Wednesday, July 1, 2020

Martian Sunset


Have you ever noticed that if you play a guitar just right you can cut the air into little sections and set them on fire? And then there's all that energy in the brain, you know? It's like a furnace, an athanor, a Slow Henry, as the alchemists called it. Everybody's got one. Or not. Some people seem to get by fine without it. You know who you are. Standing over there by the church holding the bible. So adorable.
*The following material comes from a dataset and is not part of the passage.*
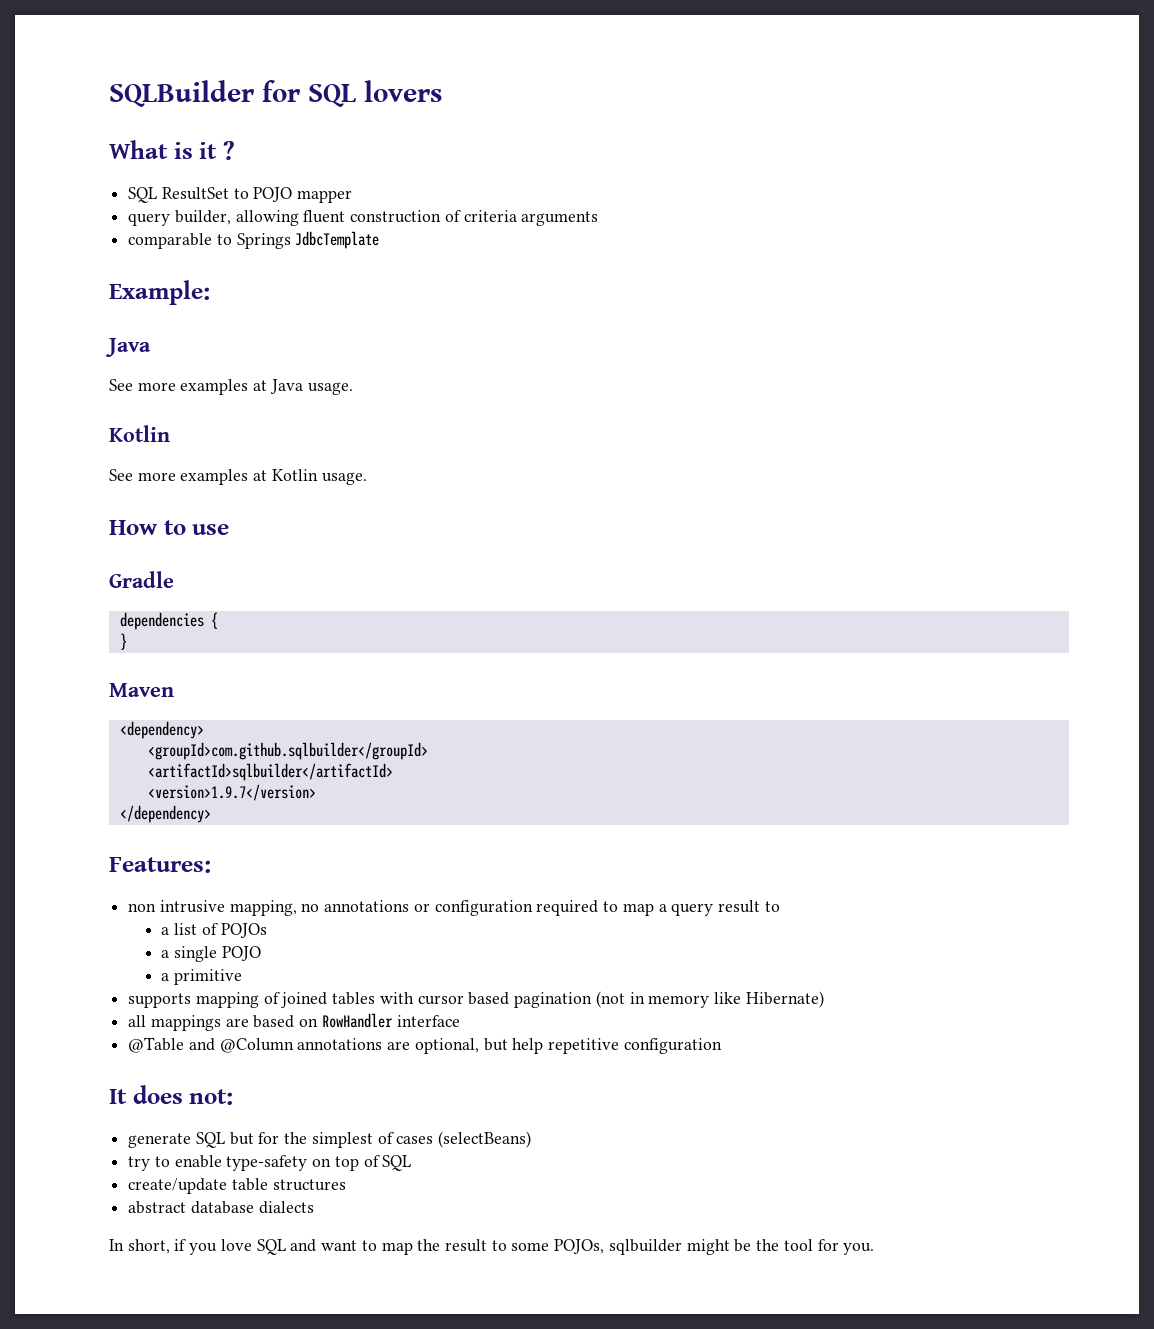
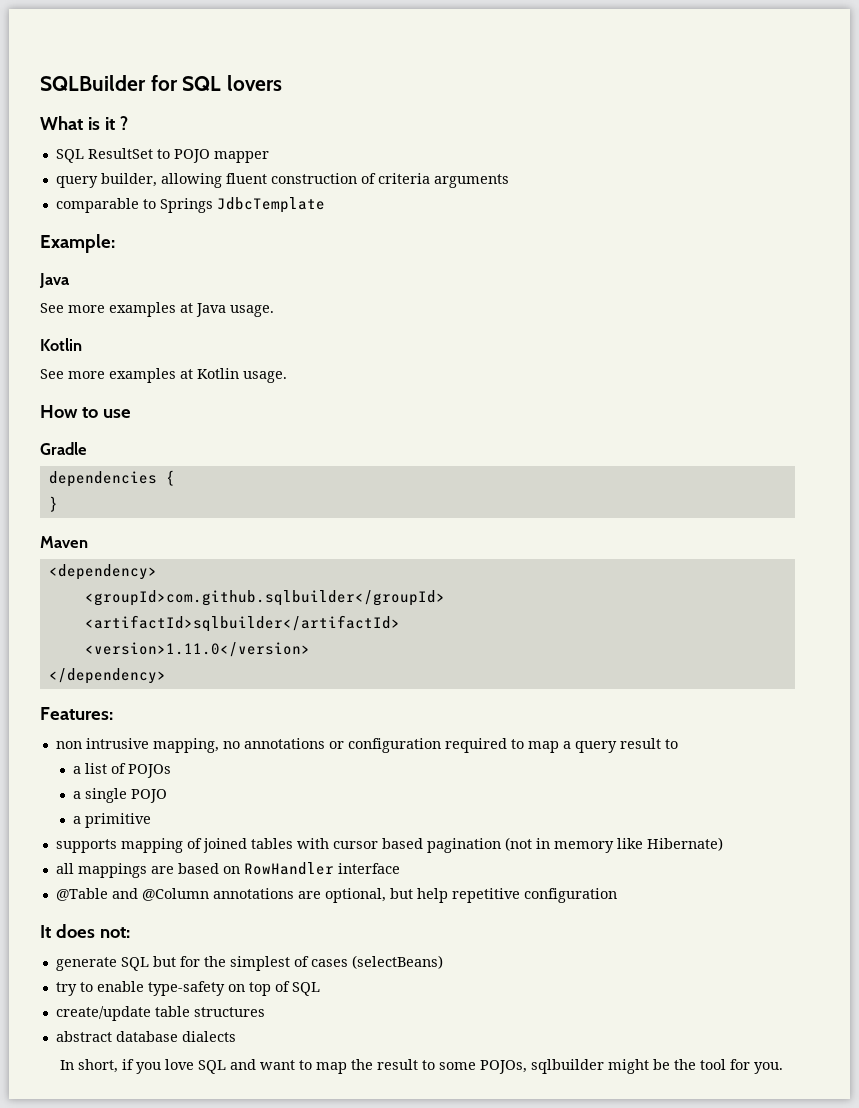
[147,784,316,801] <version>1.9.7</version> -> [84,642,310,657] <version>1.11.0</version>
No amount of logic can explain a clam. But I can tell you the mind dilates under the influence of certain phenomena. A crinkly old dollar. Zen mosquitos on a hairy arm. Speaking of which, there’s an unseen power that creeps from flower to flower like moonbeams on the loose. It wandered out of a poem by Percy Bysshe Shelley & appears to be lost. As for me, I like the little bulbs at the top rim of the mirror in the bathroom. This is where I get my face going. And think about how weird the world keeps getting. And what to do next. And wondering how it all began.
There are some feelings you can shake, get rid of like a pestering bug, or wasp, ruining the picnic. Some feelings can be sculpted into better feelings, smoother feelings, big feelings surrounded by columns. Some feelings can be coaxed into mutation. This is when the blues turn gray or the grayness turns blue and the fog lifts and there’s a mountain looming over you, indifferent, craggy, sublime. The other feelings go berserk & explode into airy pinkish blooms. These get written down, or sung, or inserted into a circular piece of DNA & become contagious. 
I keep forgetting that that bright silvery sound that violins make is caused by the friction of the bow - hair from the tails of horses - on the strings, which are catgut, nylon & steel. But the main thing is friction. Friction that makes olives of sound sweat in the air. The blood of the poignant impinge on the guitar. There's a sound for everything, even thirst. Thirst is the sound of a pharmacy at night. It occurs quietly in the mouth, like cotton. At first, it's unpleasant. Then it becomes a craving. Then, if it's still not satisfied, it becomes a movie. The world is a vast hallucination. Water makes it real.
And so I got into a mode of watching the Martian sunset. A lot. Once a day, at least. I would also enjoy a Martian sunrise, but Curiosity, so far as I know, has not filmed a sunrise on Mars. The sunset will do, for now. I do wish I were standing there on the Martian desert watching it. But it's easy to mistake this visual dessert on YouTube as anything like Earth. That solitude might be overwhelming. And there is still that nagging dependence on technology. There are always these details tumbling out of the rational part of the brain. That sudden deflation when the mind is pulled back into the body. Mars pops like a balloon and I'm back on earth, listening to Méa Culpa Jazz sing "The Wind Will Carry Us Away."